| Problem to work on |
Read the records and gather each line that includes "provisions".

| Data records |
──────────

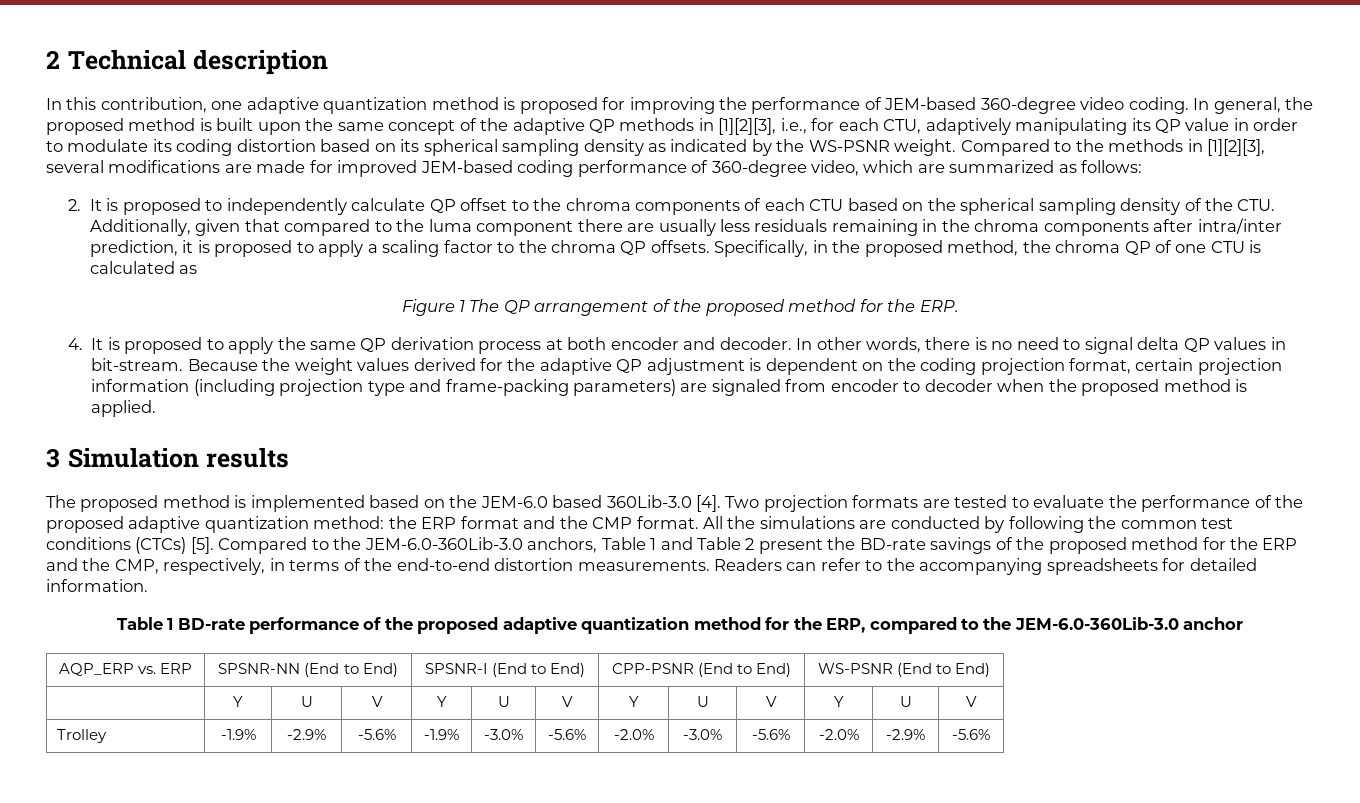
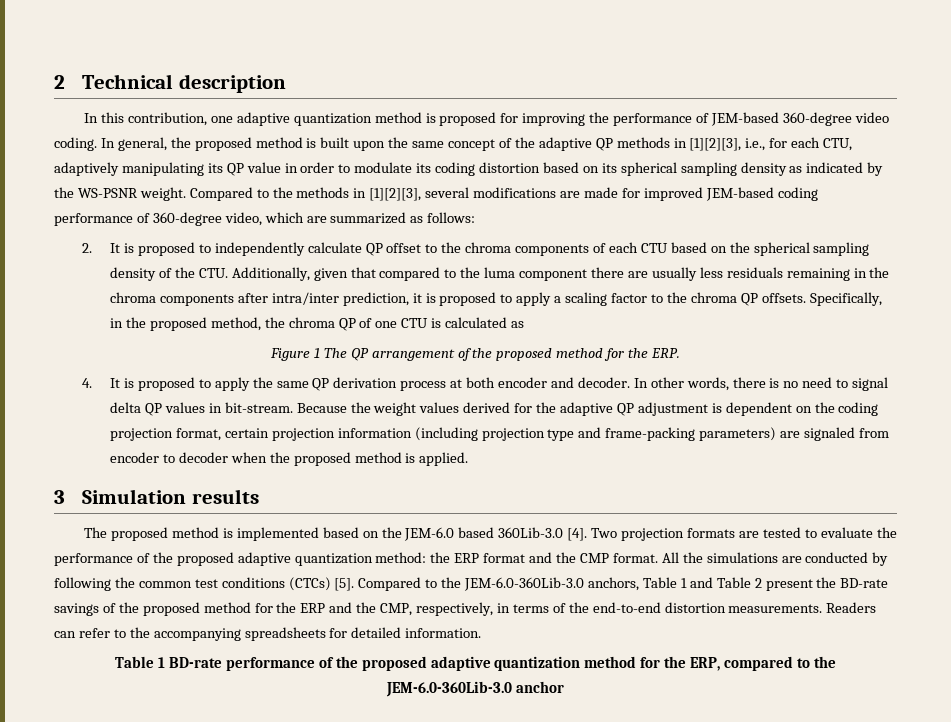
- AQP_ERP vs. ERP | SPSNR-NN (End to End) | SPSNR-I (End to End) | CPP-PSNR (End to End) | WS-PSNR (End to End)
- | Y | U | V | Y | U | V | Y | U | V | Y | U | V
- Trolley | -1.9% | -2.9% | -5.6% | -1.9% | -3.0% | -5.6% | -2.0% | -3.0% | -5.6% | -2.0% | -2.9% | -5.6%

──────────

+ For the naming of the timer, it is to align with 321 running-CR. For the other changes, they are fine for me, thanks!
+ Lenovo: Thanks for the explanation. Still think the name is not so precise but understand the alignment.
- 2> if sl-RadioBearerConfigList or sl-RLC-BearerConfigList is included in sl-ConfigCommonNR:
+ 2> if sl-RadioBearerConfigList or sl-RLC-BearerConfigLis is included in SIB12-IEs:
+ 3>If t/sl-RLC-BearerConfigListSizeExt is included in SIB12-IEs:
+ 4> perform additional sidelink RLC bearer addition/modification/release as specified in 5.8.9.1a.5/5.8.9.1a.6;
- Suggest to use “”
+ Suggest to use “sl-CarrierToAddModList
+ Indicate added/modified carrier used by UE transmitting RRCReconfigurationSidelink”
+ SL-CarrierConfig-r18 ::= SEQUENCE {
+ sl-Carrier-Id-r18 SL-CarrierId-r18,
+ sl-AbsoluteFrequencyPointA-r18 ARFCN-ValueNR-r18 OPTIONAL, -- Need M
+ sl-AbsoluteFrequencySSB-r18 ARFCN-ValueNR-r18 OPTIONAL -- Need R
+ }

──────────

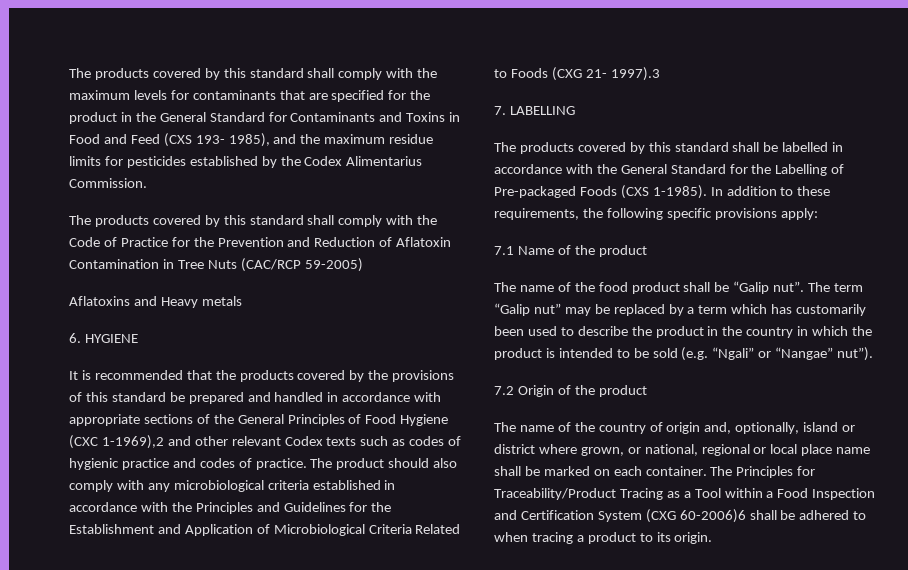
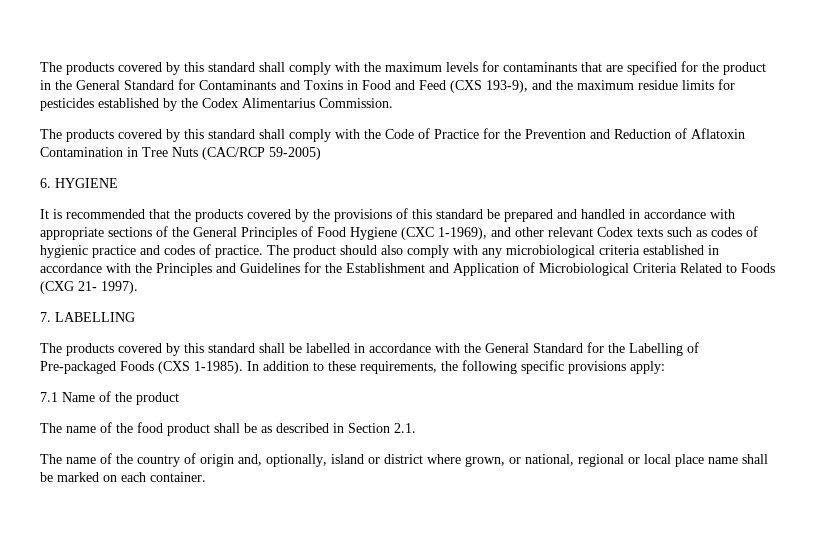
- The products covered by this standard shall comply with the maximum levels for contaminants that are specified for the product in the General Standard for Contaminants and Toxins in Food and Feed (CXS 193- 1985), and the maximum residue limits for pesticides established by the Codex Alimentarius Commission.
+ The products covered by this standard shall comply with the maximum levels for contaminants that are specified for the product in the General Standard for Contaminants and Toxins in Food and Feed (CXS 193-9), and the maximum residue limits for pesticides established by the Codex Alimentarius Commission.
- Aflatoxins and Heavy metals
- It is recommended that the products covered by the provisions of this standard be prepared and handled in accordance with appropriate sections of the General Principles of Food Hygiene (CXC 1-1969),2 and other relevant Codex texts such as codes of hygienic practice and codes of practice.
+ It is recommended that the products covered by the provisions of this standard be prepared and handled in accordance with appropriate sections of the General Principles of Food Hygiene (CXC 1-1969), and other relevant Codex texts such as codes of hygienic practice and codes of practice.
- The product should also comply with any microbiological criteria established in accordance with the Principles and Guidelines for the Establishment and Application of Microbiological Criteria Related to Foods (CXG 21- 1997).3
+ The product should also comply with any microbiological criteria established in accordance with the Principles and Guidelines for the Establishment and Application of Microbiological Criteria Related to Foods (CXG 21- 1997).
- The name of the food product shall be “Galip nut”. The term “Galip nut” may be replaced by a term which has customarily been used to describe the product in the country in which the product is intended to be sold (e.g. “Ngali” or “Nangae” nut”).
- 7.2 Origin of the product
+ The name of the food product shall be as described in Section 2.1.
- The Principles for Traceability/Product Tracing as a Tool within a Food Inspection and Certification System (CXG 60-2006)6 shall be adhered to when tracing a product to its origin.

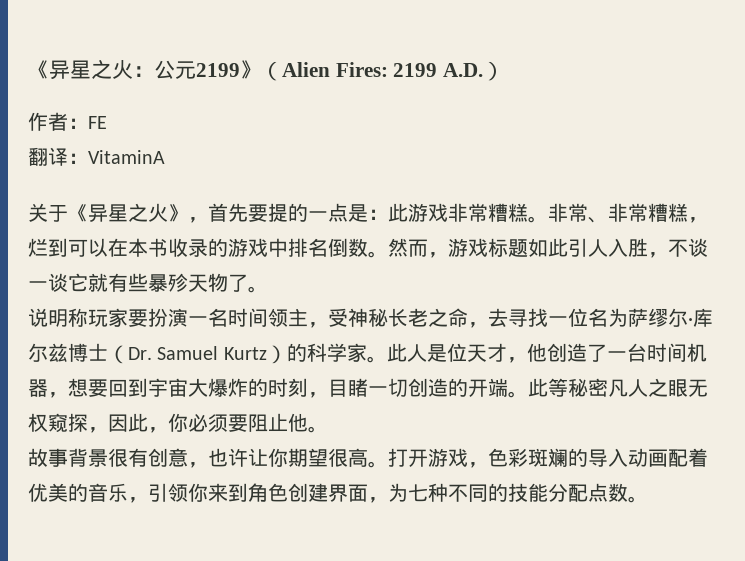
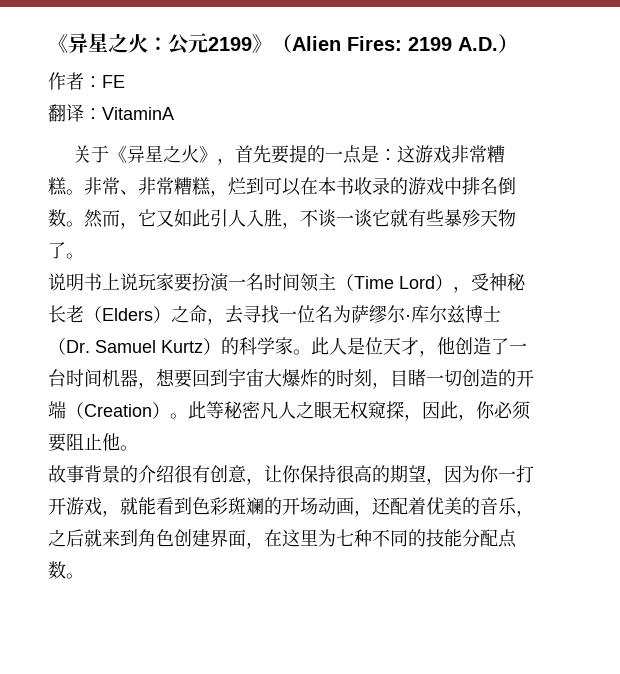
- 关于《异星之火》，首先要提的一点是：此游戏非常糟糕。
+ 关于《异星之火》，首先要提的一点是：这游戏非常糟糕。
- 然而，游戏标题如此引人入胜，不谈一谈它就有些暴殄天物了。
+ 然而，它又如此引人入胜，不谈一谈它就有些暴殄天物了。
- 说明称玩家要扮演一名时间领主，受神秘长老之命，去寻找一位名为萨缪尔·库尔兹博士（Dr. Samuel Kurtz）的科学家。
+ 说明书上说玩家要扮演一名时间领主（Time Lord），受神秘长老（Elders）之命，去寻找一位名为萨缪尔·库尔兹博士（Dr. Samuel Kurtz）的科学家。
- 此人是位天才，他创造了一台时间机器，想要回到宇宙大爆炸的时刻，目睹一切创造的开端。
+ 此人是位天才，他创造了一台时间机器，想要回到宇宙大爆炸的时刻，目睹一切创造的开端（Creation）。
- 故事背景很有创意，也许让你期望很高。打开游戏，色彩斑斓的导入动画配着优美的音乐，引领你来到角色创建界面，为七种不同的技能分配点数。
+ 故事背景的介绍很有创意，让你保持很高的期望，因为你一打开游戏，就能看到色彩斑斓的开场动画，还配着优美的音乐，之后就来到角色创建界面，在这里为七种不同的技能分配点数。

──────────

| Answer below |
- It is recommended that the products covered by the provisions of this standard be prepared and handled in accordance with appropriate sections of the General Principles of Food Hygiene (CXC 1-1969),2 and other relevant Codex texts such as codes of hygienic practice and codes of practice.
+ It is recommended that the products covered by the provisions of this standard be prepared and handled in accordance with appropriate sections of the General Principles of Food Hygiene (CXC 1-1969), and other relevant Codex texts such as codes of hygienic practice and codes of practice.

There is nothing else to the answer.